Dans le trou du souffleur fut expédié

Qui espérait crever les planchettes.

 

La suite sera dramatique. Mais que vient faire la police sur une scène de théâtre, c'est du grand Guignol avec le bâton du brigadier qui en devient marteau et le clou qui se refuse à crever les planches, pour sauver la rime. Tout va à vau-l’eau désormais.

 

Et tout au fond de ce trou ingrat

Se trouva, loin des feux de la rampe,

Ce malheureux qui jamais ne perça !

D'un héros, il n'avait pas la trempe !

 

Que le clou rende son dernier soupir dans le trou du souffleur demandera explications pour que les derniers courageux s'accrochent aux feux de la rampe.
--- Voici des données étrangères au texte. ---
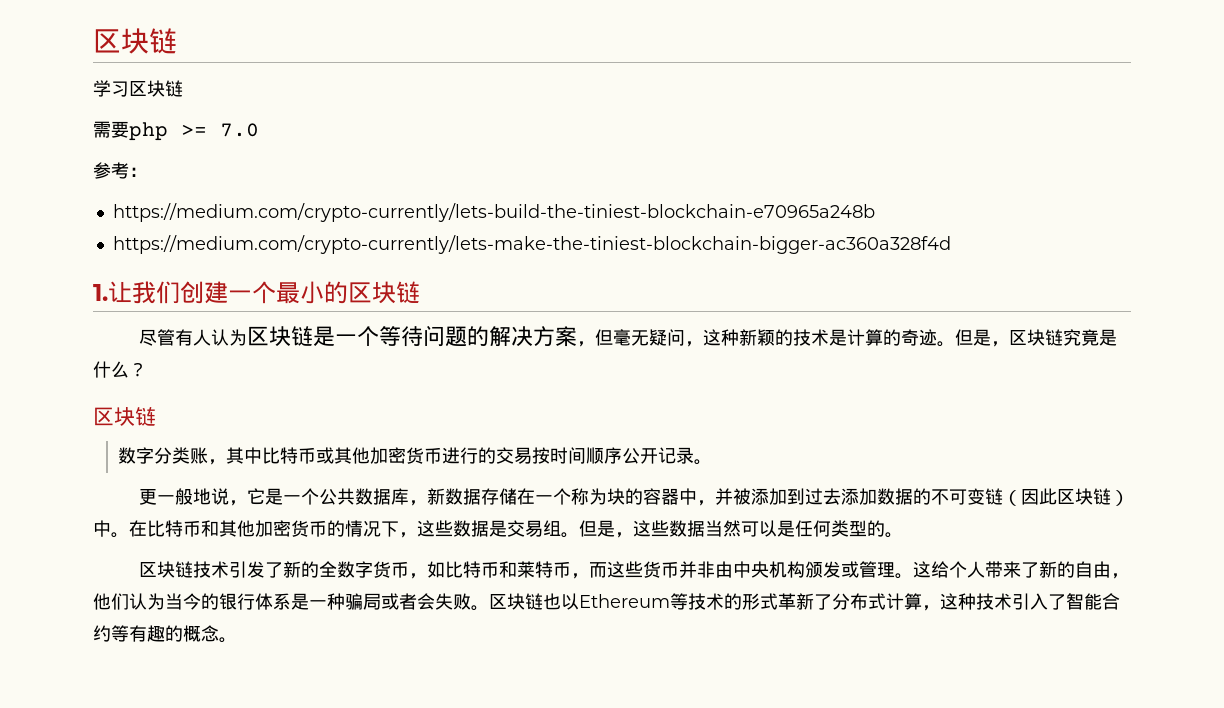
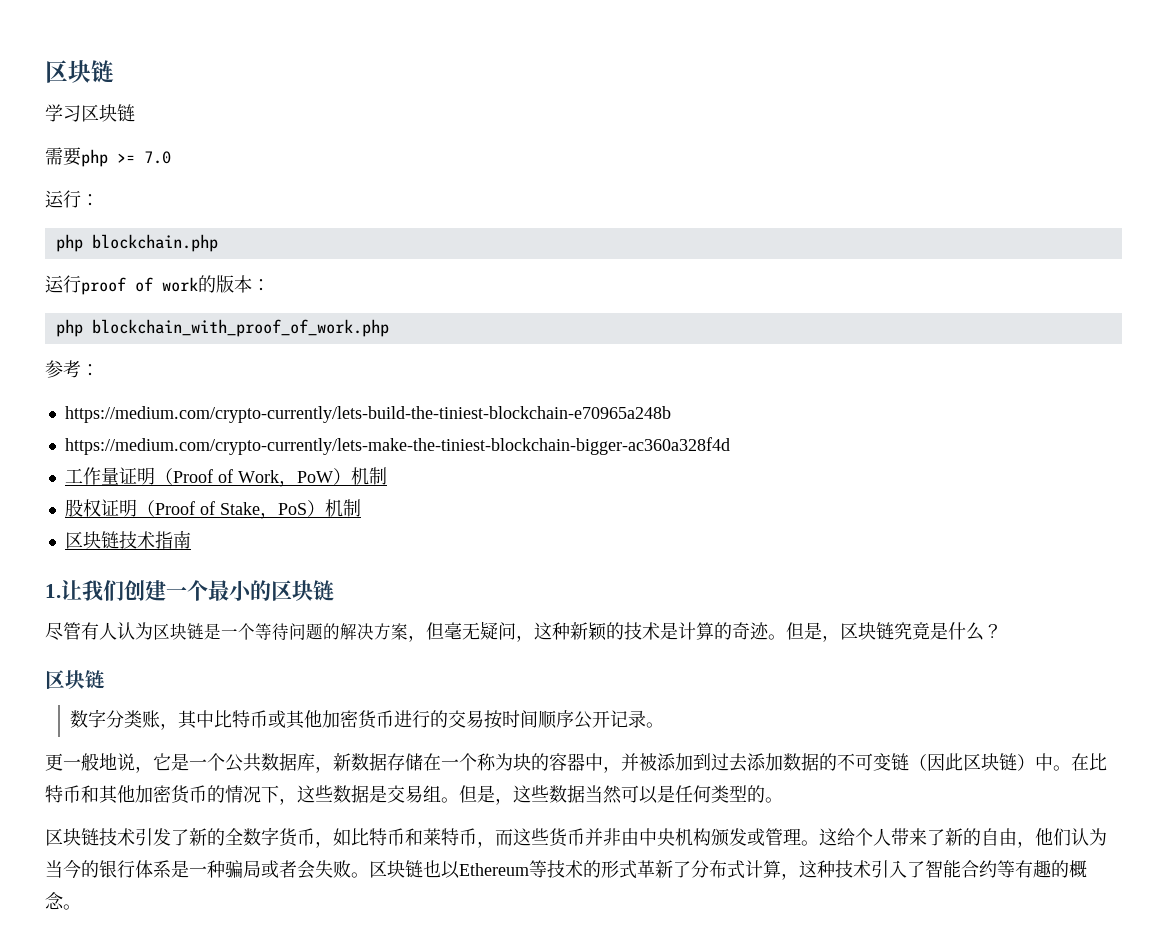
[93,162,147,179] [112,203,875,222] [112,235,951,254] 参考： // https://medium.com/crypto-currently/lets-build-the-tiniest-blockchain-e70965a248b // https://medium.com/crypto-currently/lets-make-the-tiniest-blockchain-bigger-ac360a328f4d -> [45,190,99,208] [55,234,218,252] [45,275,270,295] [55,319,389,337] [45,360,99,378] [64,406,671,423] [64,437,730,455] [64,467,387,487] [64,499,361,519] [64,530,191,549] 运行： // php blockchain.php // 运行proof of work的版本： // php blockchain_with_proof_of_work.php // 参考： // https://medium.com/crypto-currently/lets-build-the-tiniest-blockchain-e70965a248b // https://medium.com/crypto-currently/lets-make-the-tiniest-blockchain-bigger-ac360a328f4d // 工作量证明（Proof of Work，PoW）机制 // 股权证明（Proof of Stake，PoS）机制 // 区块链技术指南

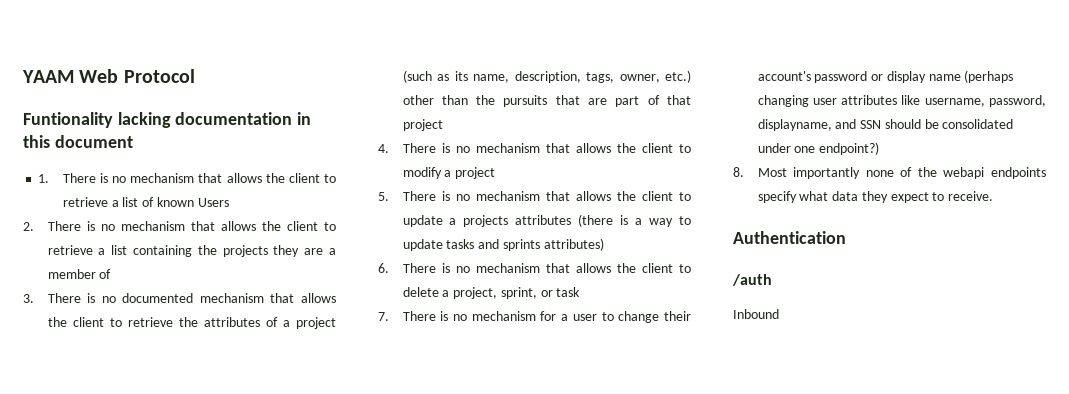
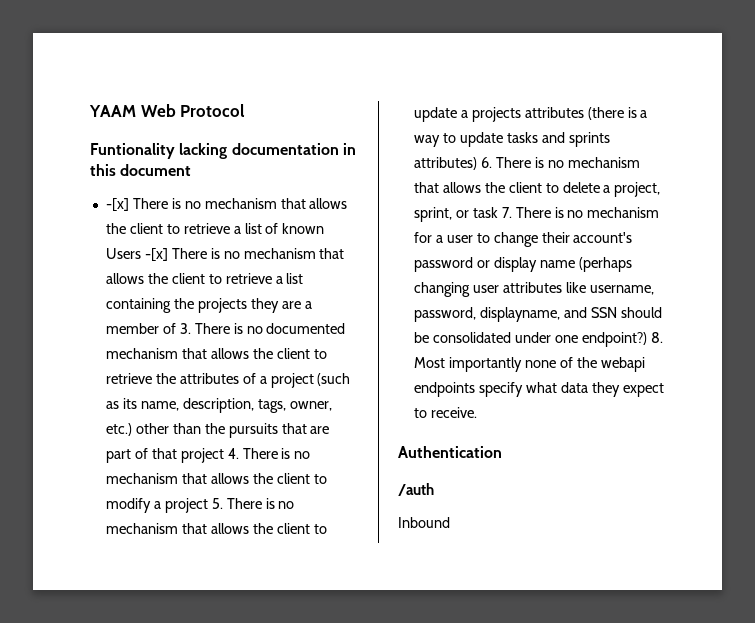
[38,174,50,183] 1. -> [105,198,129,211] -[x]
[23,222,34,231] // 2. -> [144,248,168,261] -[x]
(112, 274) // -> (176, 328) none
(443, 125) // -> (224, 455) none
(496, 173) // -> (208, 505) none
(604, 244) // -> (477, 163) none
(581, 292) // -> (498, 212) none
(880, 148) // -> (647, 339) none

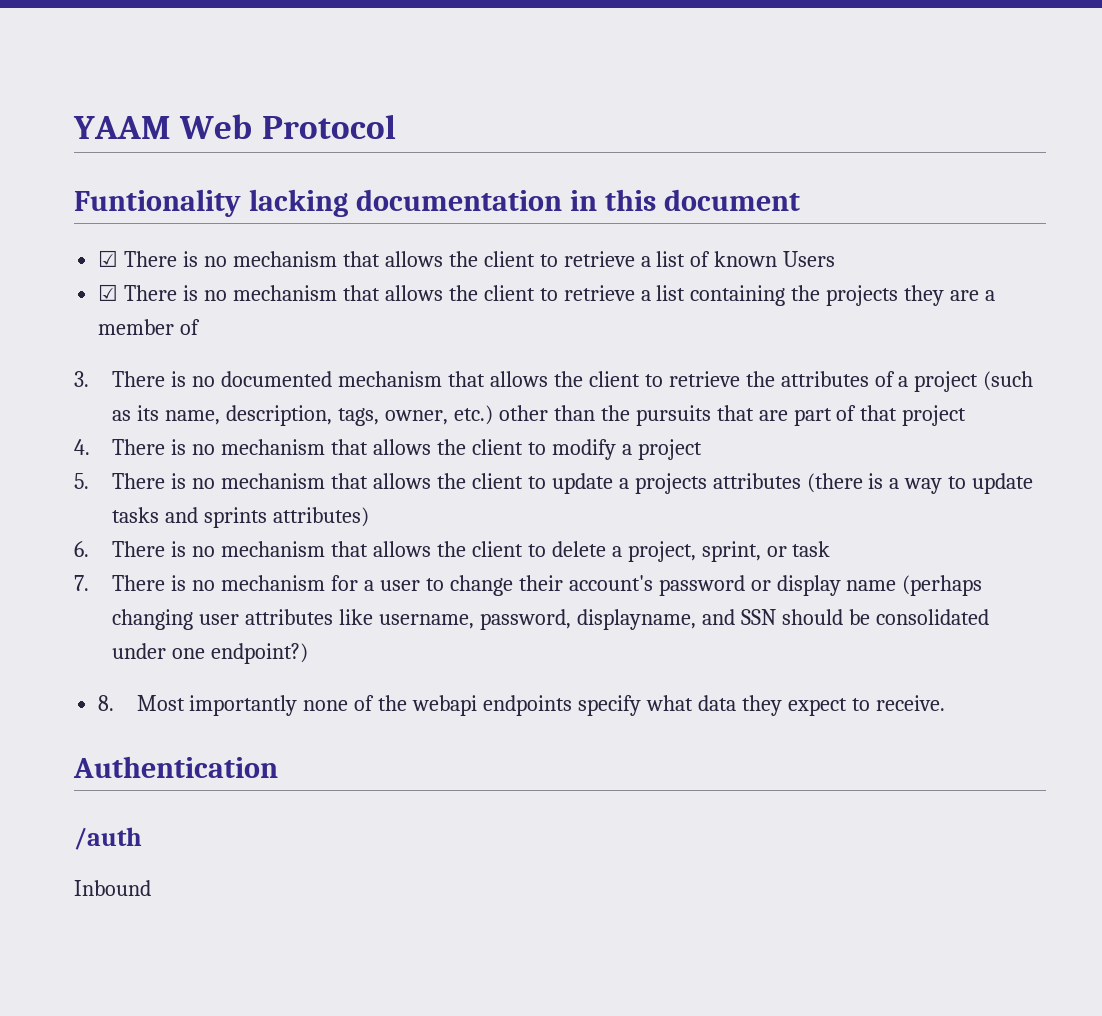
[105,198,129,211] -[x] -> [98,250,119,267] ☑
[144,248,168,261] -[x] -> [98,284,119,301] // ☑
(176, 328) none -> (201, 327) //
(224, 455) none -> (967, 415) //
(208, 505) none -> (702, 449) //
(477, 163) none -> (370, 517) //
(498, 212) none -> (831, 549) //
(647, 339) none -> (309, 653) //

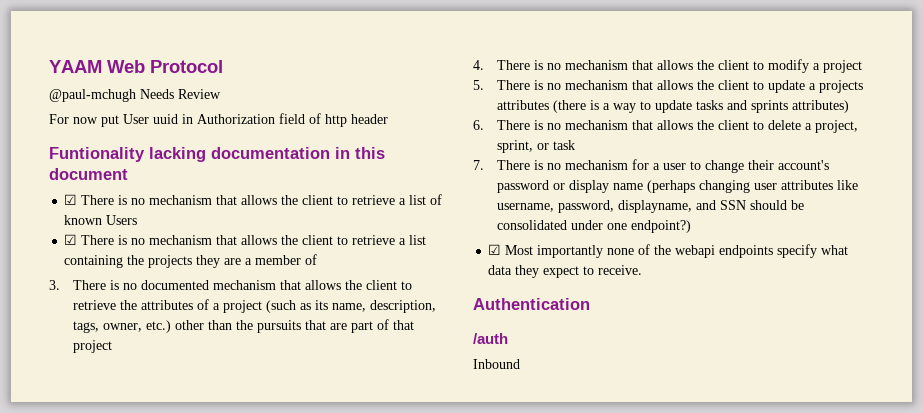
(396, 126) none -> [49,89,221,102] [49,113,388,127] // @paul-mchugh Needs Review // For now put User uuid in Authorization field of http header
[98,695,115,711] 8. -> [488,244,502,255] ☑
J'en ai des sueurs froides mais hélas, elles n'ont rien à voir avec cette trempe qui les laisse sur leur soif.

 

 

Sa pauvre histoire ainsi s'acheva

Dans l'indifférence générale

Loin des applaudissements, des hourras !

Il ne valait pas un clou, c'est fatal

 

Parachever ce suicide littéraire avec un nouvel idiome passé totalement de mode tout en brisant la syntaxe classique pour le besoin des rimes ne risque pas de me permettre de retomber sur mes pieds. Qu'importe, j'en assume la perspective.

 

Qu'un quidam sème des clous sur la route

Espérant que vous vous dégonfliez

Alors, sans l'ombre du moindre doute

Vous penserez à le crucifier

 

Et pour conclure, rien de mieux qu'un petit blasphème de derrière les bigots. Ce clou-là pourtant n'a jamais connu le Golgotha ce qui n'interdit pas de me mettre en croix pour cette faribole iconoclaste.